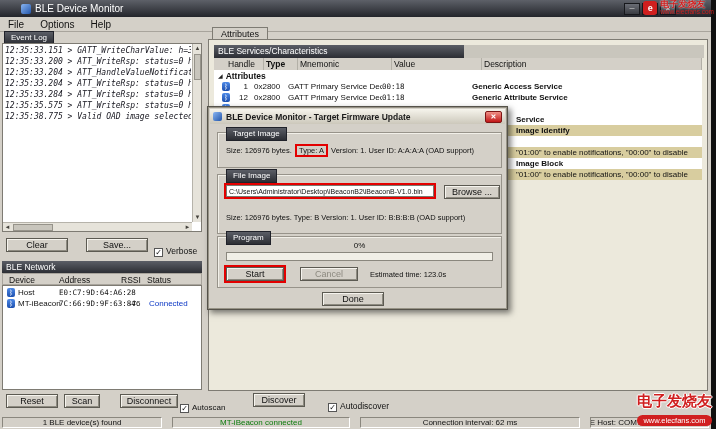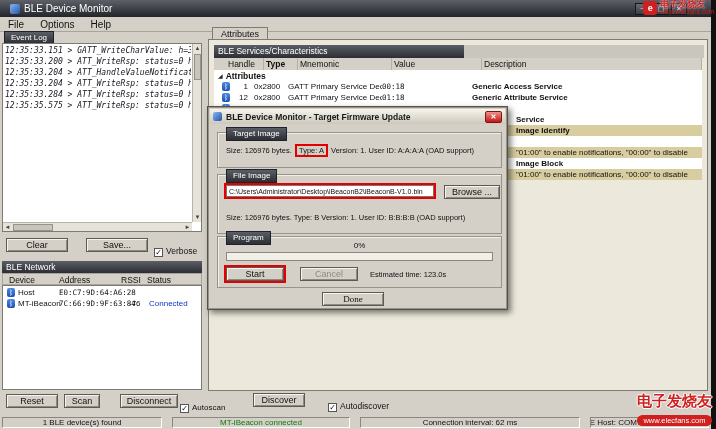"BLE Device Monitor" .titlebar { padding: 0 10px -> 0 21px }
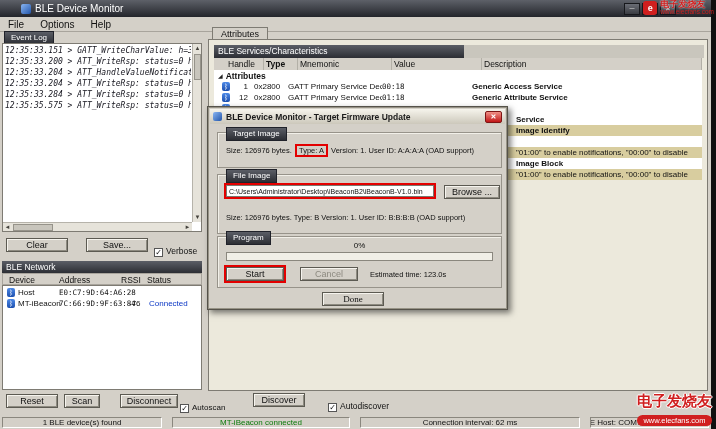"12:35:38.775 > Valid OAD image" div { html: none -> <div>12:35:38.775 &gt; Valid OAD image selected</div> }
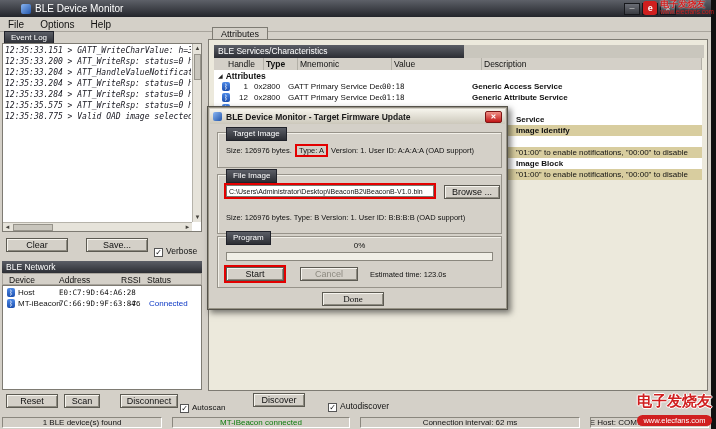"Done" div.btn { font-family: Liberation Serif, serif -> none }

————————

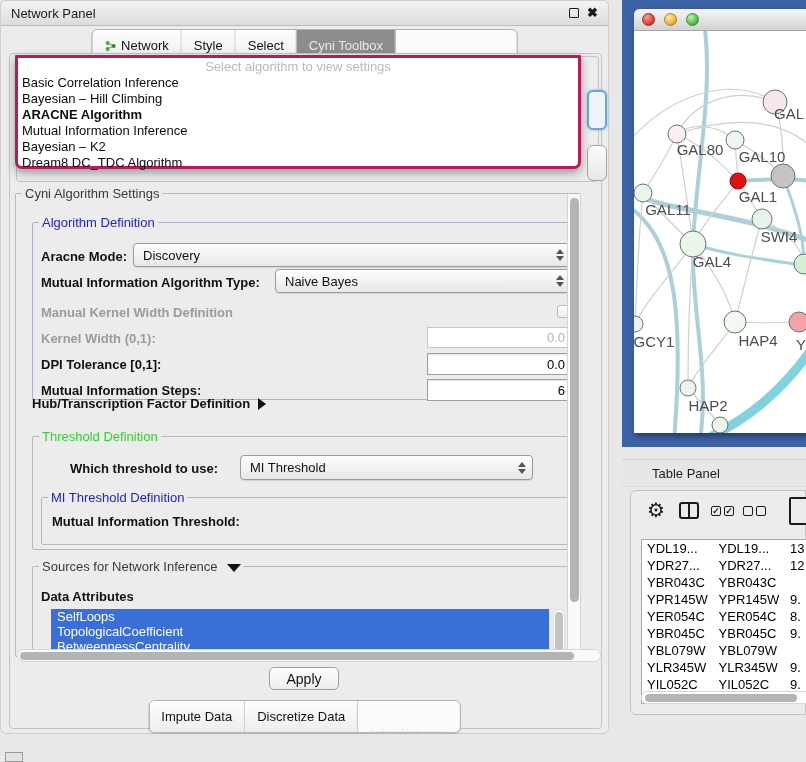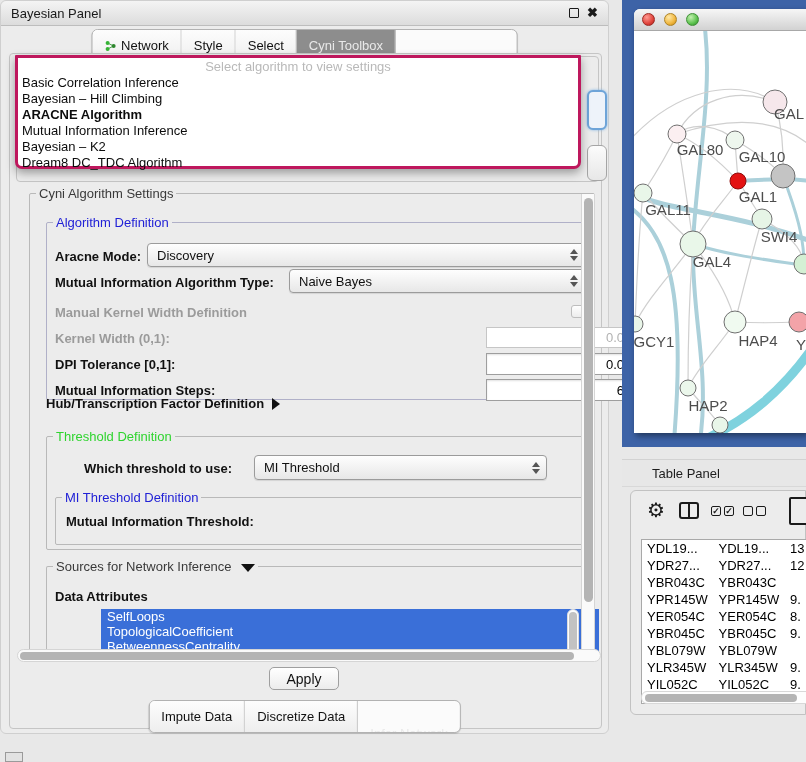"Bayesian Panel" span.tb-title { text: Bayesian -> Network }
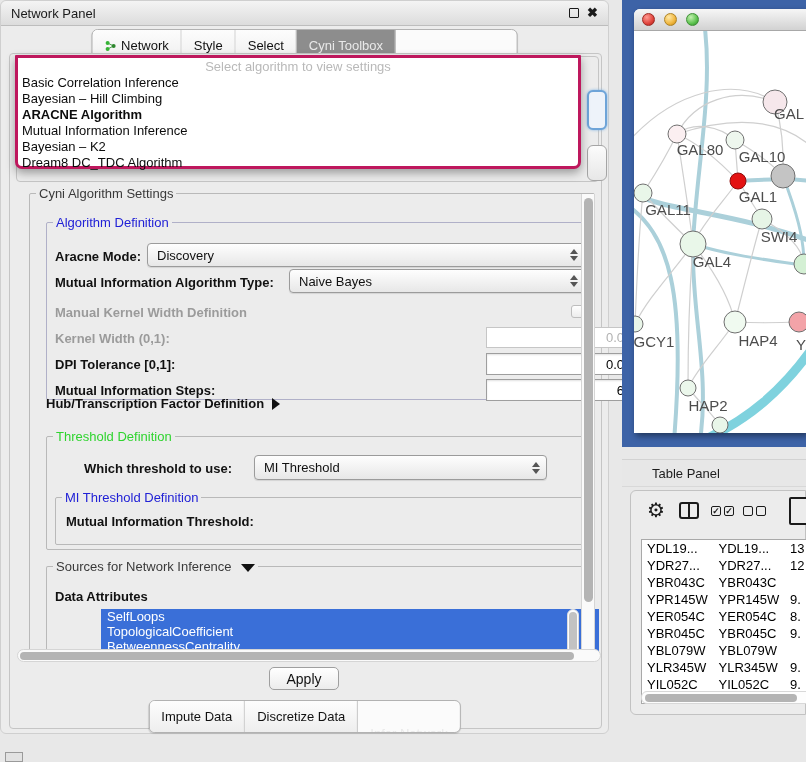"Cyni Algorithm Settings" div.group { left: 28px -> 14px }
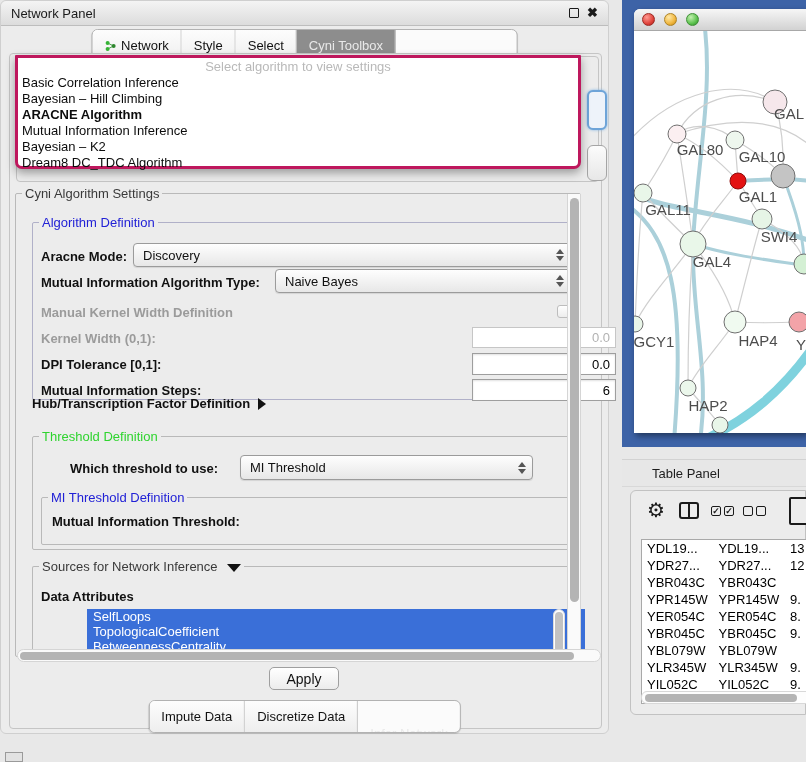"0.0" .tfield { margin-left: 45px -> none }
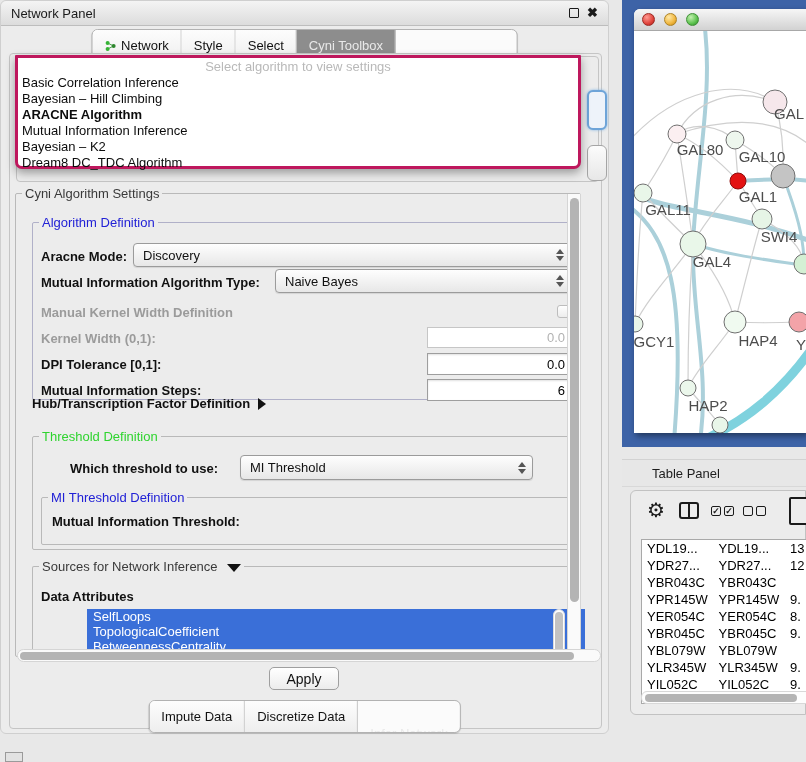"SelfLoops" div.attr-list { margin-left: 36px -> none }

————————

- Your objective -
I would like the exact lines from the data above, starting with the one that holds "html: none ->" and going on through the one that holds "Liberation Serif, serif", without the pictures.

- Result of this exercise -
"12:35:38.775 > Valid OAD image" div { html: none -> <div>12:35:38.775 &gt; Valid OAD image selected</div> }
"Done" div.btn { font-family: Liberation Serif, serif -> none }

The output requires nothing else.